If a suicidally insane leader ordered a broad first strike nuclear attack, every officer and soldier involved with executing those orders would understand, individually, the retaliation they would create against themselves, their friends, and their families.
I’m not saying it’s perfect, and I agree that the world would be way safer if zero nuclear weapons were on standby status.
My point is just that the concept of deterrence is ultimately based on the self-interest of the many many people who make up a nation and its military forces. Not just a few leaders.
A soldier disobeying a direct order from a Russian dictator has a pretty grim life expectancy. Soldiers generally have a very limited and distorted view of whatever broader situation they are in, and any first strike would likely be couched in a lot of optimism and/or desperation.

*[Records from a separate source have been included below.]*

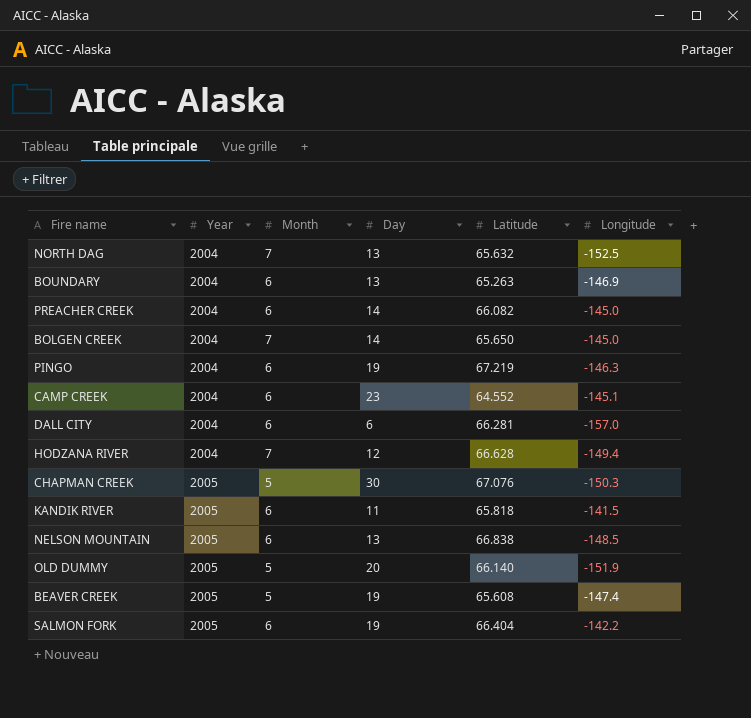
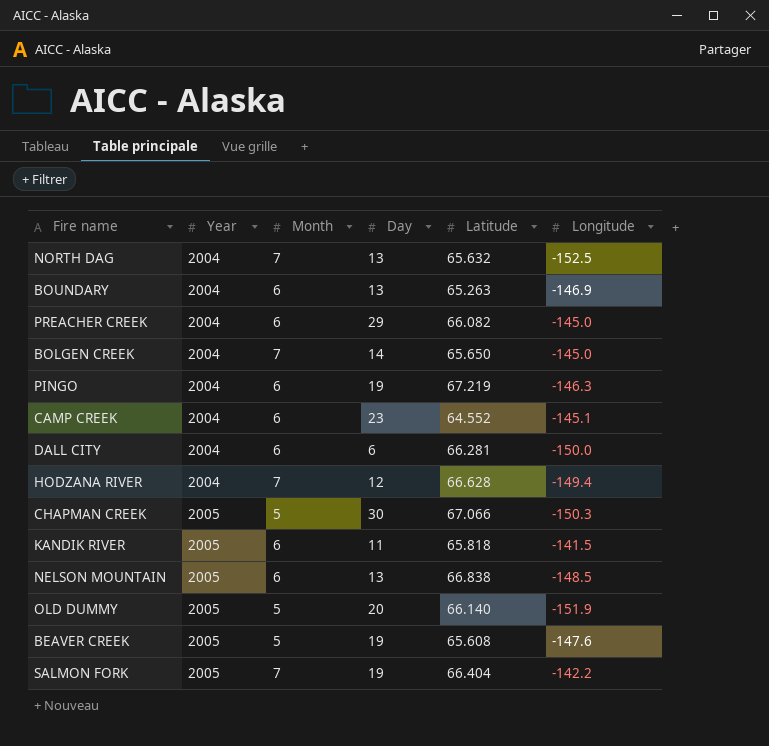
PREACHER CREEK | Day: 14 -> 29
DALL CITY | Longitude: -157.0 -> -150.0
CHAPMAN CREEK | Latitude: 67.076 -> 67.066
BEAVER CREEK | Longitude: -147.4 -> -147.6
SALMON FORK | Month: 6 -> 7

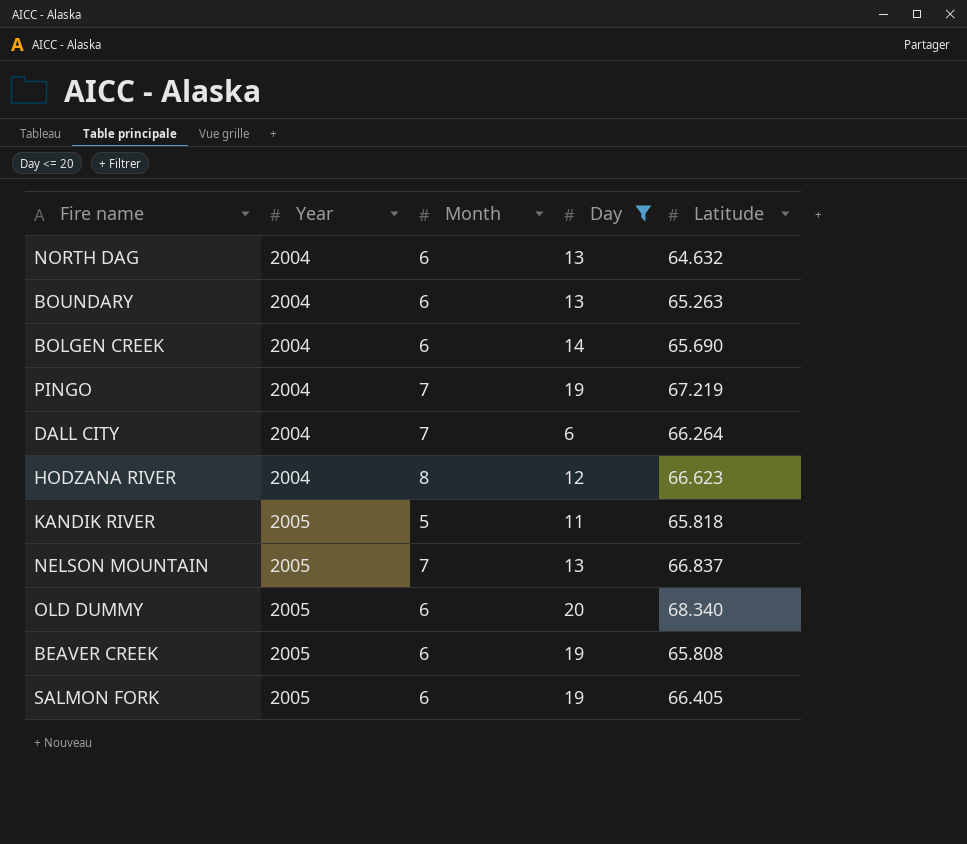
filter: none -> Day <= 20
column Longitude | position: 6 -> none
NORTH DAG | Month: 7 -> 6
NORTH DAG | Latitude: 65.632 -> 64.632
BOLGEN CREEK | Month: 7 -> 6
BOLGEN CREEK | Latitude: 65.650 -> 65.690
PINGO | Month: 6 -> 7
DALL CITY | Month: 6 -> 7
DALL CITY | Latitude: 66.281 -> 66.264
HODZANA RIVER | Month: 7 -> 8
HODZANA RIVER | Latitude: 66.628 -> 66.623
KANDIK RIVER | Month: 6 -> 5
NELSON MOUNTAIN | Month: 6 -> 7
NELSON MOUNTAIN | Latitude: 66.838 -> 66.837
OLD DUMMY | Month: 5 -> 6
OLD DUMMY | Latitude: 66.140 -> 68.340
BEAVER CREEK | Month: 5 -> 6
BEAVER CREEK | Latitude: 65.608 -> 65.808
SALMON FORK | Month: 7 -> 6
SALMON FORK | Latitude: 66.404 -> 66.405

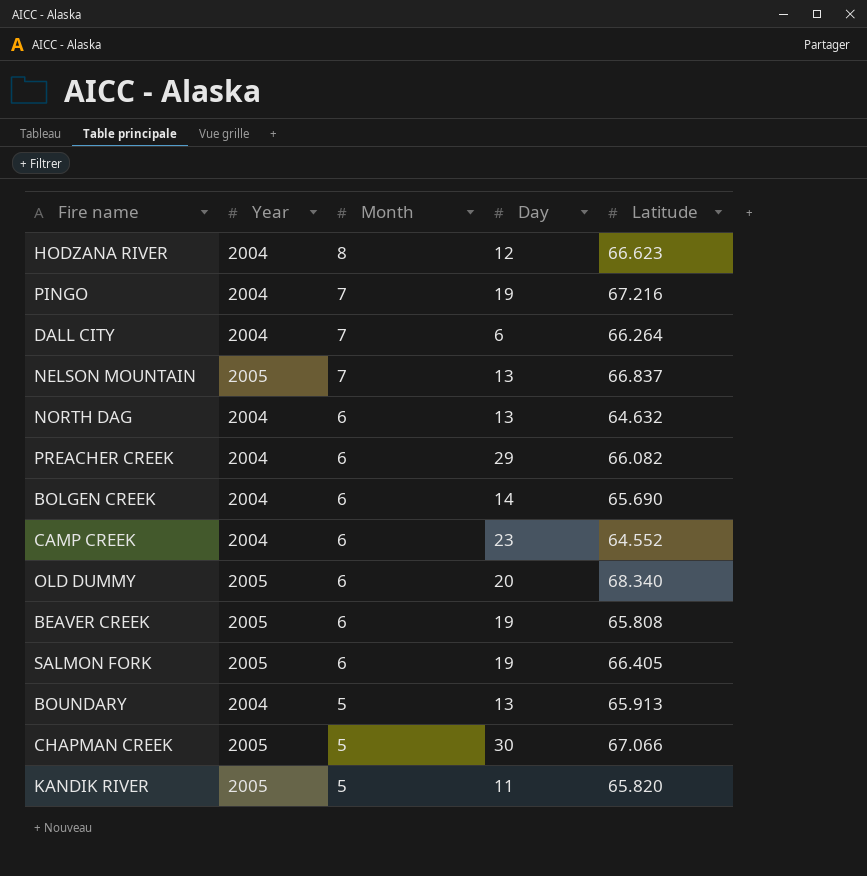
filter: Day <= 20 -> none
row order: Year ascending -> Month descending
PINGO | Latitude: 67.219 -> 67.216
BOUNDARY | Month: 6 -> 5
BOUNDARY | Latitude: 65.263 -> 65.913
KANDIK RIVER | Latitude: 65.818 -> 65.820

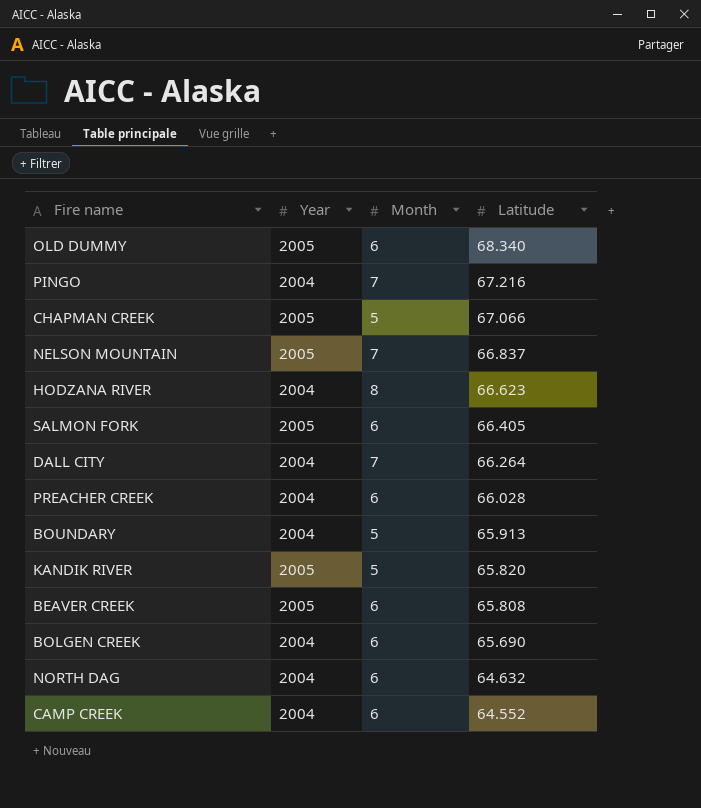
row order: Month descending -> Latitude descending
column Day | position: 4 -> none
PREACHER CREEK | Latitude: 66.082 -> 66.028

An officer saying "You need to launch this missile immediately to save your homeland, and if you don't do it you'll be shot in the head as a traitor", is not a trivial thing to say no to.
Sure but the officer has to be willing too. And just like the soldier, they have friends and family sitting under the threat of retaliation. A suicidal leader can’t personally threaten to shoot everyone in the head to get their way.
People don’t usually need training to want to protect their friends and family.
If you think the military successfully trains that out of people, you’re not very familiar with the military. Defending friends and family is one of strongest motivations for conformance to military discipline.
MAD works because no one wants to be the first to push the button. And as long as no one pushes it first, no one needs to push it second either.
I’m more generally concerned that the system we have now doesn’t cover insanity.